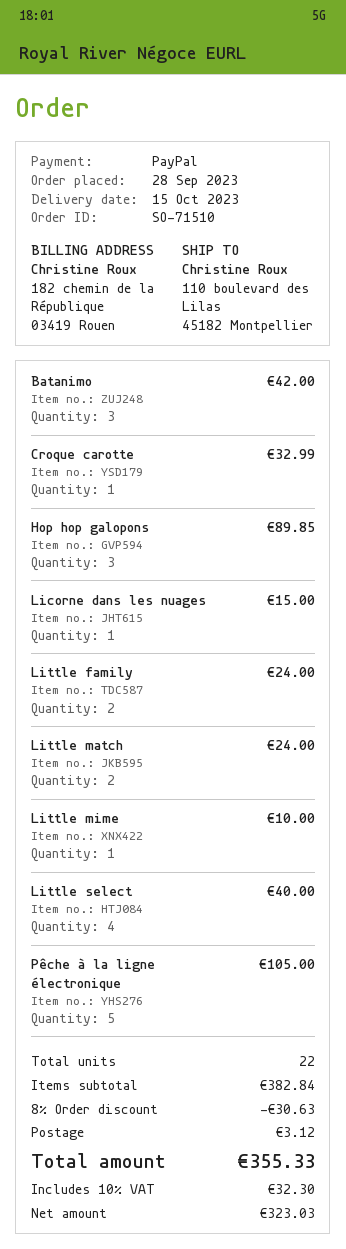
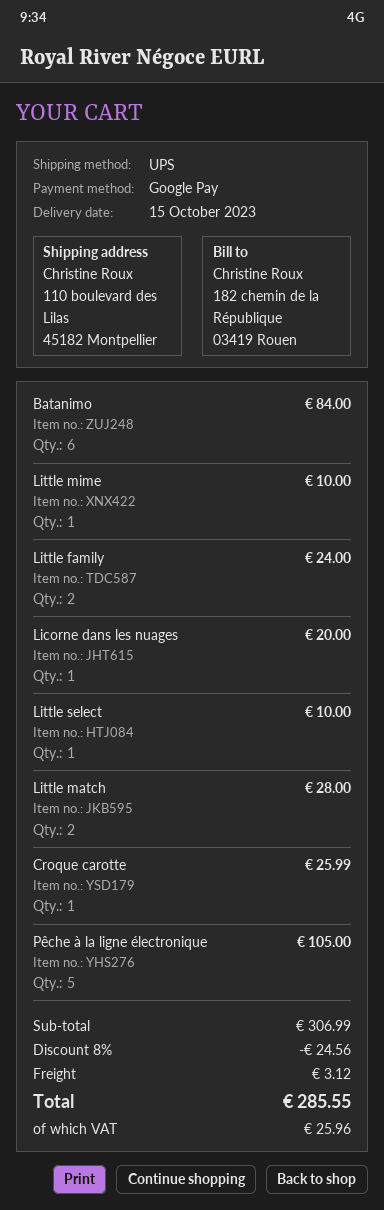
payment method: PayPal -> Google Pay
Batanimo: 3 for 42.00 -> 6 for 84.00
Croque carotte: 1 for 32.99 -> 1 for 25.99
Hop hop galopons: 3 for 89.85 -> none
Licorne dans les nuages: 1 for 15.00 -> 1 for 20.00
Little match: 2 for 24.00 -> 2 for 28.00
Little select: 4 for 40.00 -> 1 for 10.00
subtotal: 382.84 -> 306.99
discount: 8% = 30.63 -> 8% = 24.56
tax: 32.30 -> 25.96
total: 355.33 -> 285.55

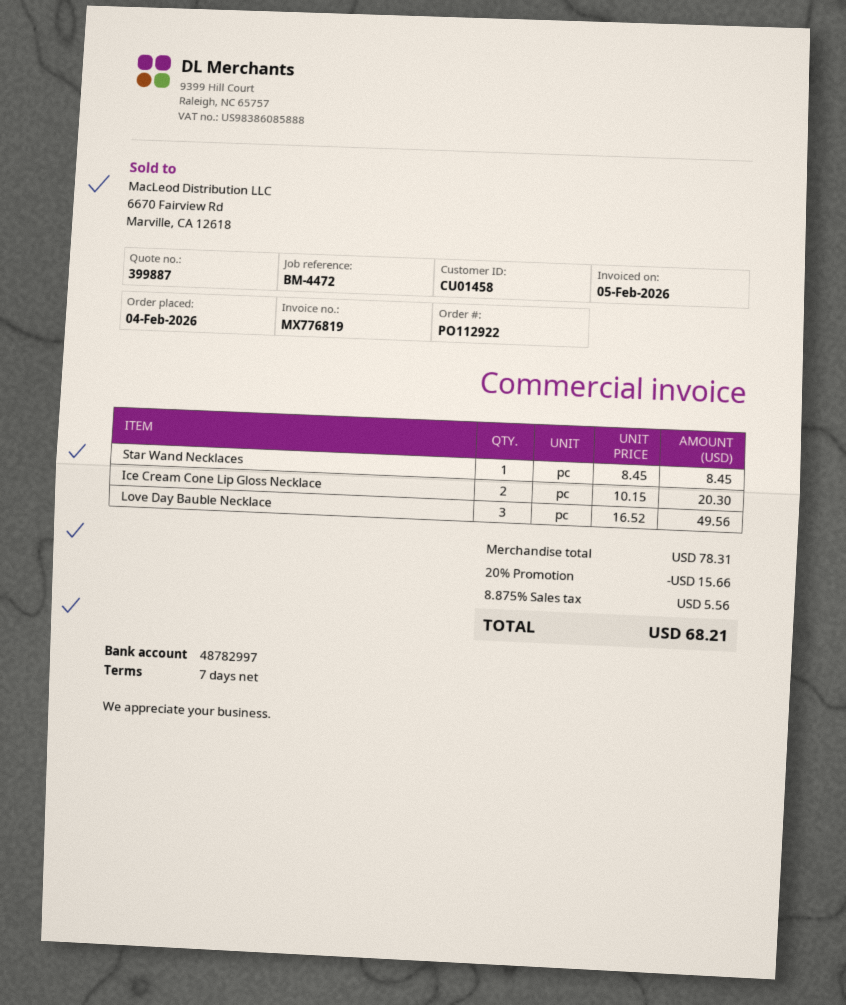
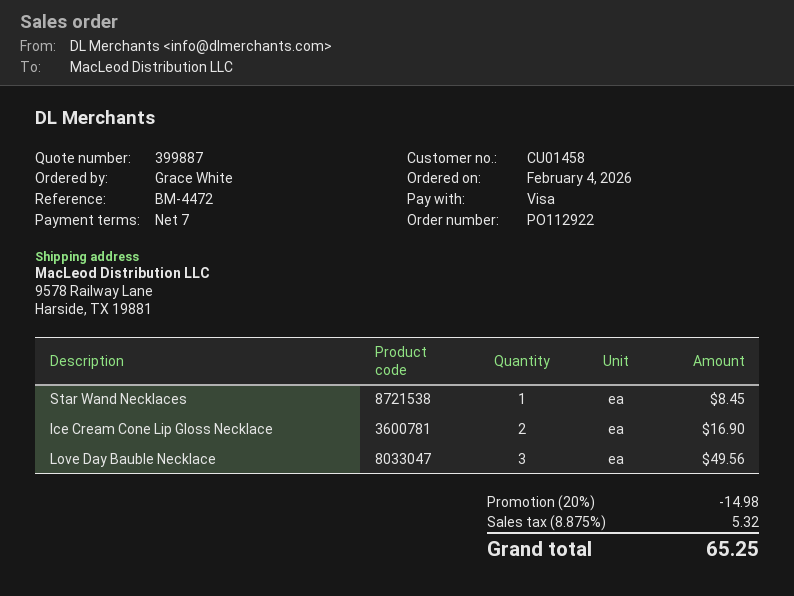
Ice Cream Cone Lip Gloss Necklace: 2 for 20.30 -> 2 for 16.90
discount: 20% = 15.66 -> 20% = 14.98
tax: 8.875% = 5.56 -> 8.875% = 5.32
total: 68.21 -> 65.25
==
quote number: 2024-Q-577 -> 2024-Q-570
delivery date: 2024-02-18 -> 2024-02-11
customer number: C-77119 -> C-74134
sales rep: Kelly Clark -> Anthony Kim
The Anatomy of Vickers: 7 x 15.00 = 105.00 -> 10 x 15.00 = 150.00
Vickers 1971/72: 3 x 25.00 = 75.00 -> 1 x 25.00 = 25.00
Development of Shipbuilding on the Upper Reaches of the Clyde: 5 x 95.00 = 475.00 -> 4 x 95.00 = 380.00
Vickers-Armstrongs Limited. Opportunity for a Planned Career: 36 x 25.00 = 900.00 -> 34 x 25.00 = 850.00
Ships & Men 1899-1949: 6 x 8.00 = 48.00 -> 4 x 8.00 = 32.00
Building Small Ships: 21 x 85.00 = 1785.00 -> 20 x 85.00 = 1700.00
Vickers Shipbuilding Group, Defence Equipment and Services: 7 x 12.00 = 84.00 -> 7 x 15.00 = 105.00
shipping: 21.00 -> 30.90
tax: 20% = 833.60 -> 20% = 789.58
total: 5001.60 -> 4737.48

WHAT YOU NEED TO DO:
Once you find the line with "payment method: PayPal -> Google Pay" in the entries above, output it and each line after it up to and including the line with "subtotal: 382.84 -> 306.99", and nothing else.

WRITTEN REPLY:
payment method: PayPal -> Google Pay
Batanimo: 3 for 42.00 -> 6 for 84.00
Croque carotte: 1 for 32.99 -> 1 for 25.99
Hop hop galopons: 3 for 89.85 -> none
Licorne dans les nuages: 1 for 15.00 -> 1 for 20.00
Little match: 2 for 24.00 -> 2 for 28.00
Little select: 4 for 40.00 -> 1 for 10.00
subtotal: 382.84 -> 306.99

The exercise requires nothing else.